O mais insólito e estapafúrdio foi o “argumento” utilizado pelo TSE golpista para a eliminação: o de que Evo não atenderia o requisito de “residência permanente” na circunscrição eleitoral pela qual seria candidato, se esquecendo que para não ser assassinado ou preso se encontra fora do país.
Do ponto de vista estritamente legal, o Movimento Ao Socialismo (MAS) comprovou que o líder boliviano apresentou sua candidatura a senador pela região de Cochabamba, onde iniciou sua carreira política como deputado, em 1997, e votou sucessivamente até as últimas eleições, em outubro de 2019. Urnas que lhes deram uma ampla vitória, no primeiro turno, como pude comprovar, mas que um golpe policial-militar made in USA, ao custo oficial de 36 mortes, centenas de presos e feridos, busca ignorar.
Indicado por Áñez, Romero “desconsiderou” olimpicamente que o exilado, desde que renunciou em 10 de novembro, foi acolhido fraterna e solidariamente pelos povos mexicano e argentino mas é imbatível junto aos seus. Sob o mesmo cínico pretexto foi vetada a candidatura do seu ex-chanceler, Diego Pary, que também liderava com folga a vaga de senador pelo departamento de Potosí.
Para o candidato do MAS à Presidência, Luis Arce, “a decisão política do TSE de inabilitar Evo Morales e Diego Pary como candidatos ao Senado evidencia que não há garantias para eleições livres, democráticas e justas na Bolívia. Condenamos esta ação”. Com praticamente o dobro das pesquisas de intenção de voto, Arce assinalou que “apesar das ilegais impugnações do TSE aos nossos irmãos candidatos ao Senado, o povo boliviano terá o desafio de expressar o seu desejo de ter um país estável, com crescimento econômico e justiça social em 3 de maio”.
Na avaliação da ex-presidente do Senado, Adriana Salvatierra, afastada pelo atual desgoverno, “a inabilitação de Evo é um dos tantos esforços para proscrever e anular não somente a liderança popular mais importante do país, mas o projeto político que transformou a vida dos bolivianos”. “Enquanto houver restrições, não poderemos falar de democracia”, sublinhou Salvatierra.

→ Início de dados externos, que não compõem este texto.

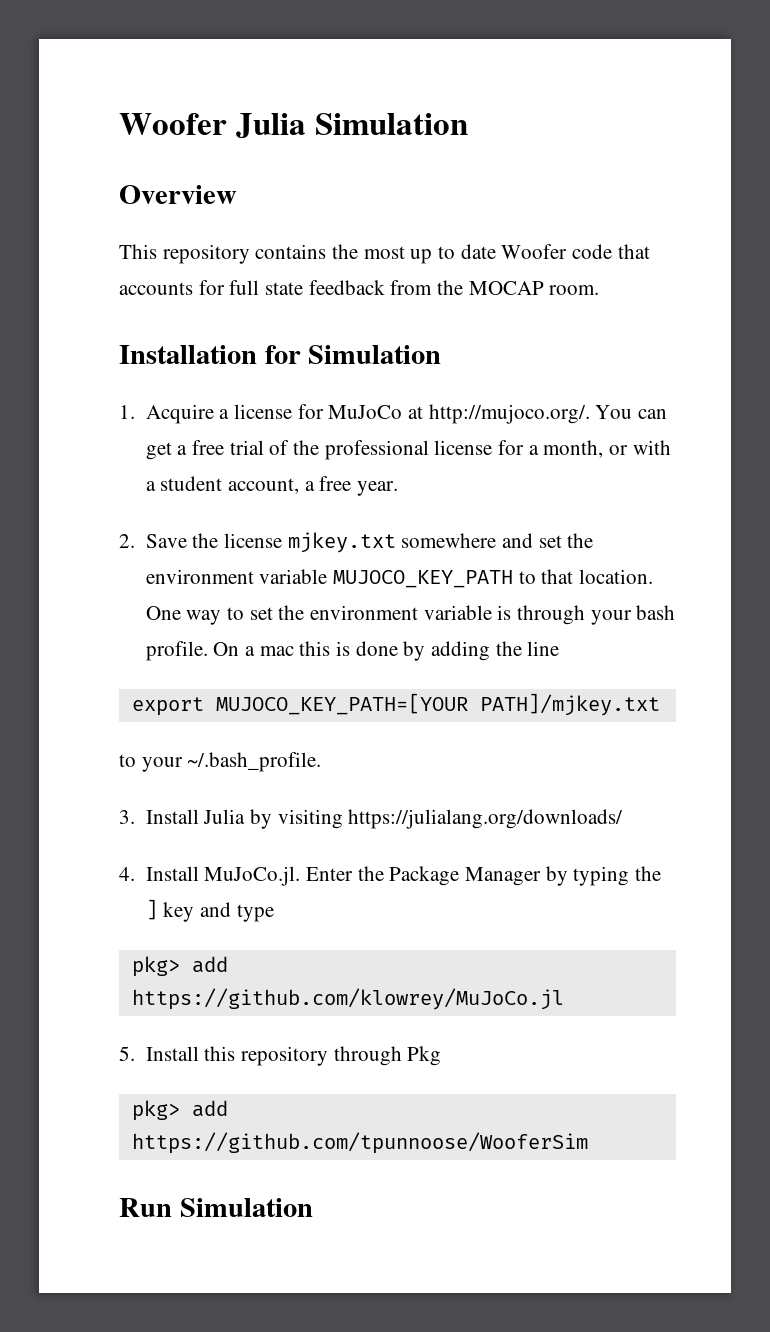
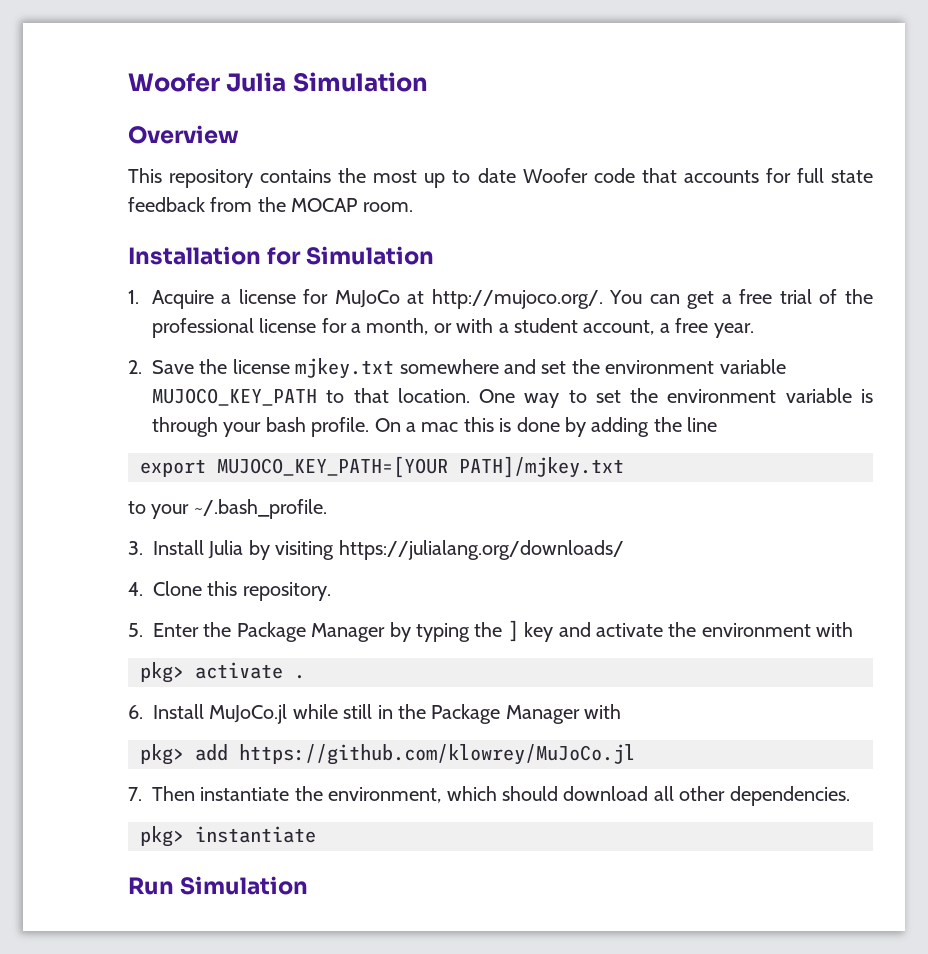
[145,866,301,886] Install MuJoCo.jl. -> [153,581,331,601] [128,623,143,637] Clone this repository. // 5.
[236,904,274,922] [131,956,228,977] [131,988,564,1010] [119,1046,442,1066] [131,1100,228,1121] [131,1132,588,1154] type // pkg> add https://github.com/klowrey/MuJoCo.jl // 5. Install this repository through Pkg // pkg> add https://github.com/tpunnoose/WooferSim -> [595,622,854,637] [140,662,305,683] [128,704,622,724] [140,744,635,765] [128,786,850,806] [140,826,316,847] activate the environment with // pkg> activate . // 6. Install MuJoCo.jl while still in the Package Manager with // pkg> add https://github.com/klowrey/MuJoCo.jl // 7. Then instantiate the environment, which should download all other dependencies. // pkg> instantiate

Para Dolores Arce, referência da luta pela democratização da comunicação e ex-diretora-executiva do Centro de Educação e Produção Radiofônica da Bolívia (Cepra), o nome de quem ocupa atualmente o Tribunal Eleitoral o desautoriza. “Salvador Romero é afim de Carlos Mesa (candidato que perdeu as eleições para Evo e que está em segundo lugar nas pesquisas), pertencente à velha escola neoliberal, quando ainda era Corte Nacional Eleitoral, de mentalidade e confiança dos partidos de direita. Agora foi nomeado por Añez, assim como os demais membros, para fazer seu jogo. Está delineado o quadro”, condenou.
Junto com uma forte atenção e mobilização dos bolivianos, esclareceu Arce, que comandou as Rádios dos Povos Originários (RPOs) do Ministério da Comunicação do governo Evo, “há uma estratégia muito amarrada pelo dinheiro dos Estados Unidos, como o bem demonstra o fato do Tribunal Eleitoral ter contratado uma empresa norte-americana para acompanhar o nosso pleito”.
Sintetizando a prescrição, o ex-presidente descreveu: “a decisão é um golpe contra a democracia e queremos uma eleição limpa e transparente. Os membros do Tribunal sabem que cumpro com todos os requisitos para ser candidato. Podem fazer o que queiram comigo, mas não a proscrição do MAS e a destruição da democracia”.
A defesa de Evo anunciou que, em primeiro lugar, irá apelar ante o Tribunal Constitucional da Bolívia, ao mesmo tempo em que apresentará um recurso diretamente à Corte Interamericana de Direitos Humanos, que terá de se pronunciar com urgência pois o líder “reúne todos os requisitos jurídicos para ser candidato a senador”. O fato, esclareceram os advogados, “é que qualquer proscrição de Evo Morales às suas aspirações ao cargo de senador será interpretada como um degrau a mais das autoridades ditatoriais”.
Para o advogado Raúl Gustavo Ferreyra, é preciso estar alerta já que “esse Estado de não direito leva adiante os passos encaminhados rumo à fraude eleitoral”.